Data extracted from a collection:
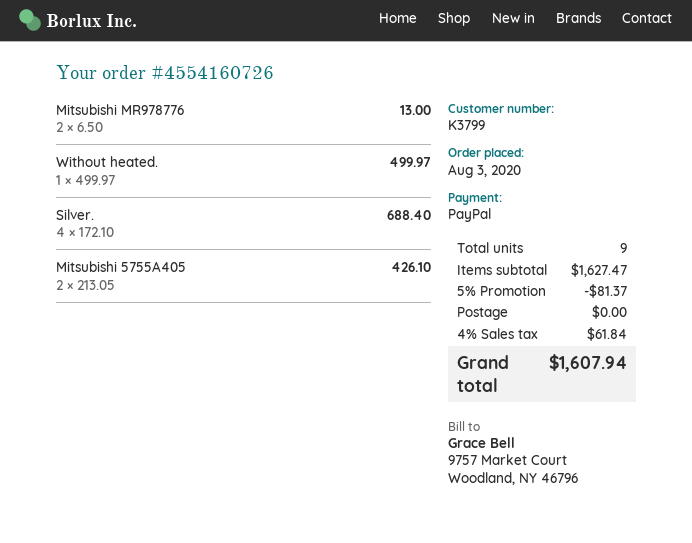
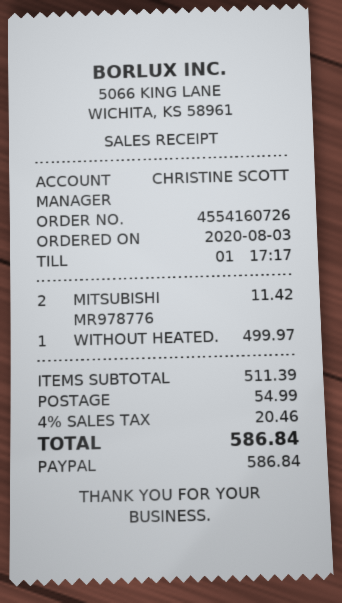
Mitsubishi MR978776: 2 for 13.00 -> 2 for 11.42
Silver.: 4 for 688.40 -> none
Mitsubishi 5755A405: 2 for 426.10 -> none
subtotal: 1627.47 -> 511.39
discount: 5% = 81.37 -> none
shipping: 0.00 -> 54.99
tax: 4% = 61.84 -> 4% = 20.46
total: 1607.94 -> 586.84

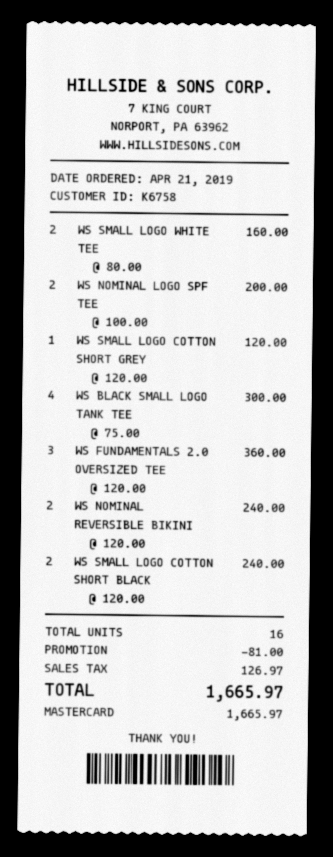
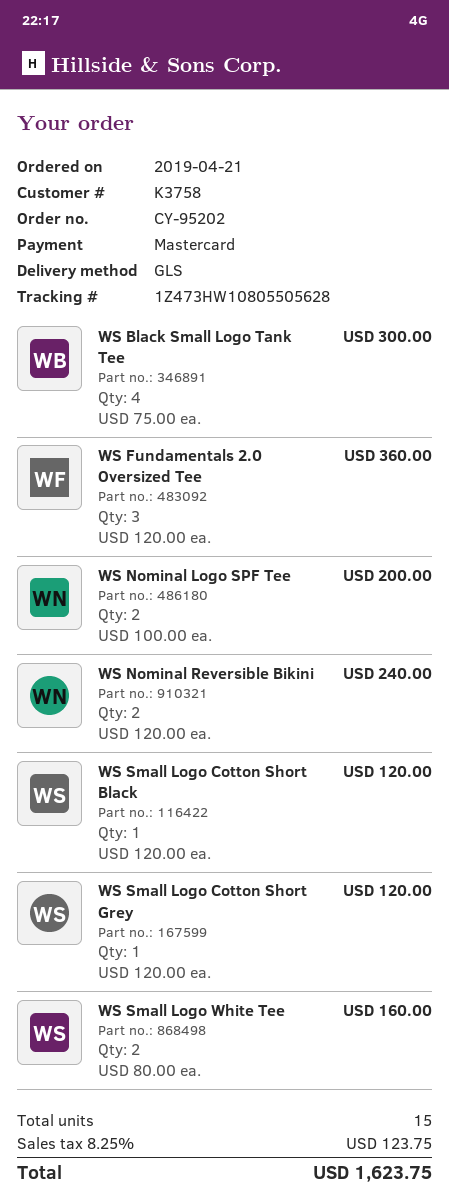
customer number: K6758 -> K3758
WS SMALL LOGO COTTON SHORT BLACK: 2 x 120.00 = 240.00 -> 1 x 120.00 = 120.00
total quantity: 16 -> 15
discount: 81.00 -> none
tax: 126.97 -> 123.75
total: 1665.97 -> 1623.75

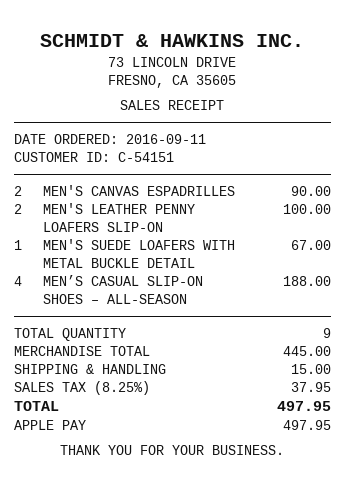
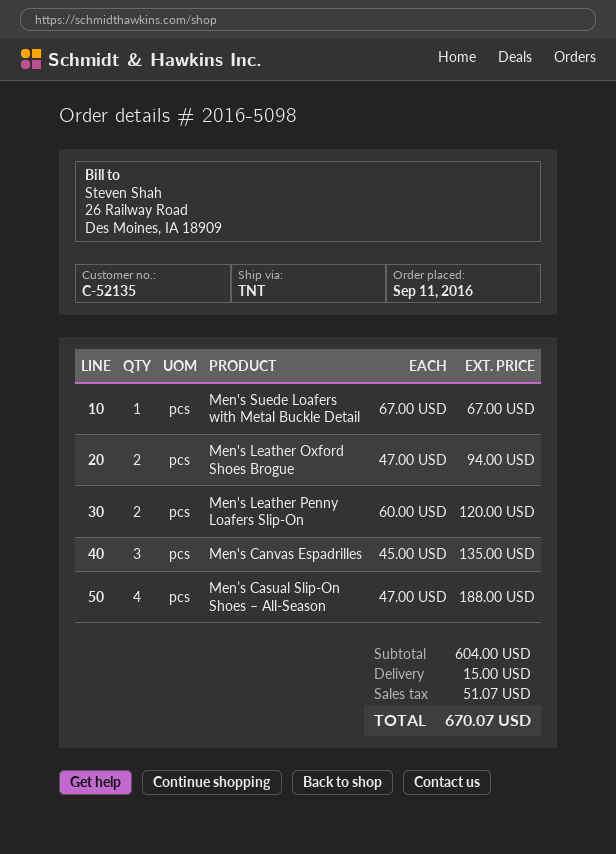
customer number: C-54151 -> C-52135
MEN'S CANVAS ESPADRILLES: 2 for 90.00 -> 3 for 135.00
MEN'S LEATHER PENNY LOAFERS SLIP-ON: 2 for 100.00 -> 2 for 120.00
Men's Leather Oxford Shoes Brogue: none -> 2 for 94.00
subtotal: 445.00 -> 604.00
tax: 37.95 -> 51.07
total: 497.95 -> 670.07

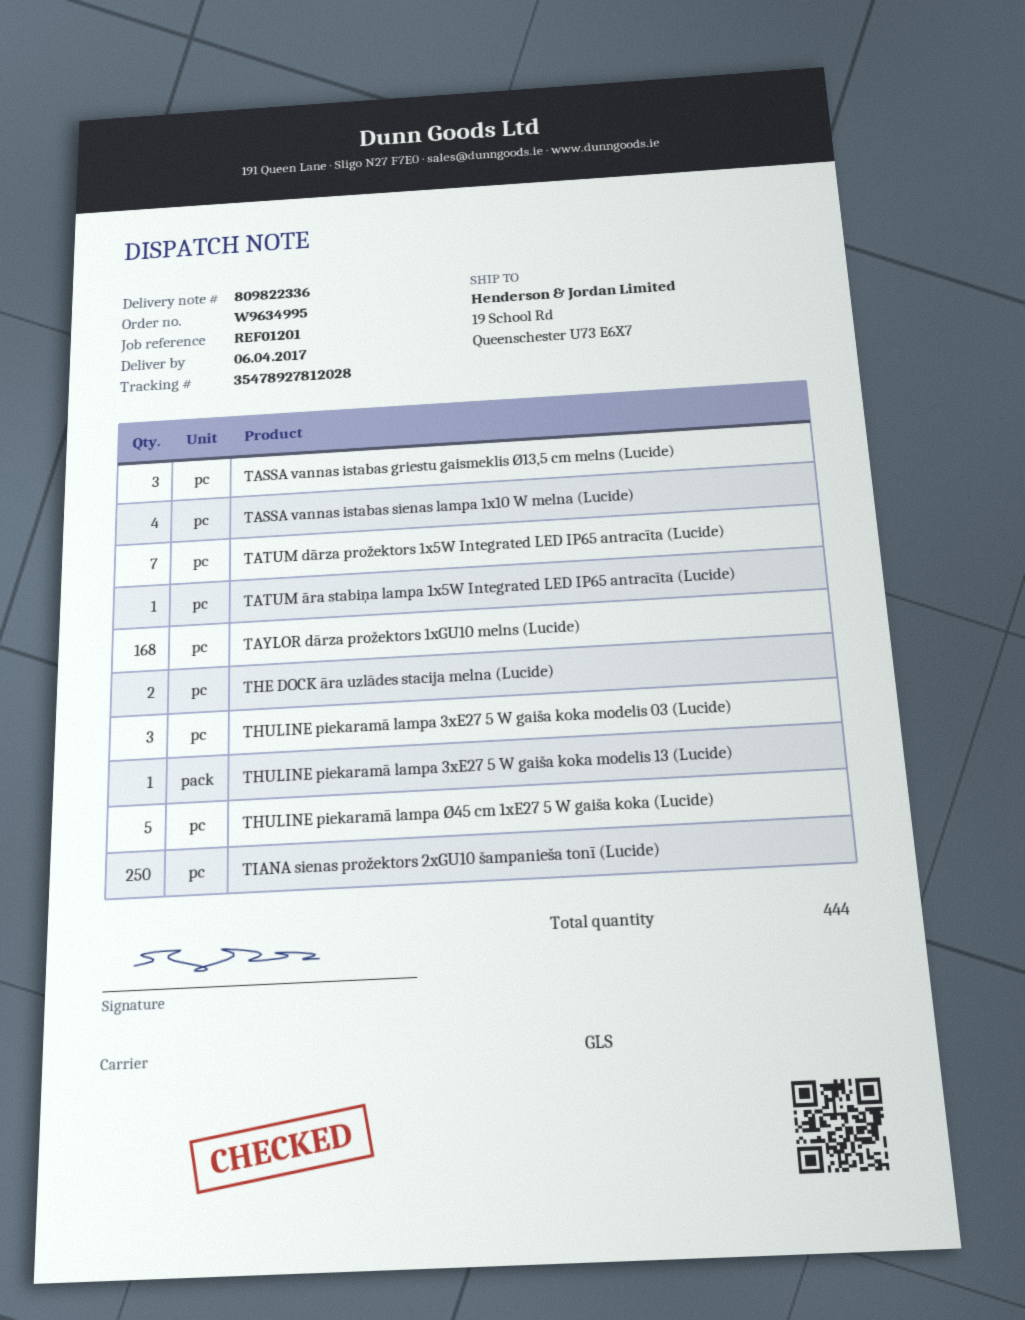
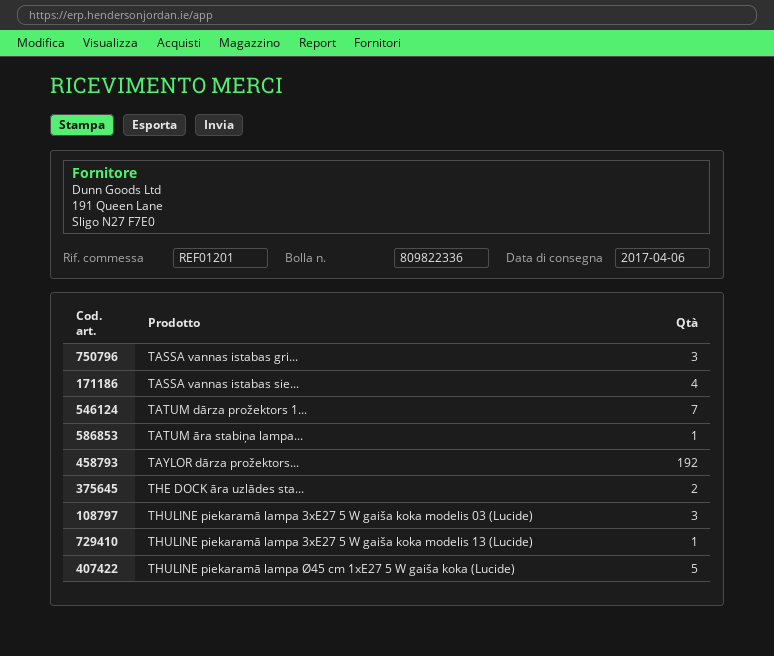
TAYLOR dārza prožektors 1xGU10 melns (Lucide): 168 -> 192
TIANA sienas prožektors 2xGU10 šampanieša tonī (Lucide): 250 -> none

# The problem:
All lines with the word "Lucide" need to be copied from the data above.

# Answer section:
TAYLOR dārza prožektors 1xGU10 melns (Lucide): 168 -> 192
TIANA sienas prožektors 2xGU10 šampanieša tonī (Lucide): 250 -> none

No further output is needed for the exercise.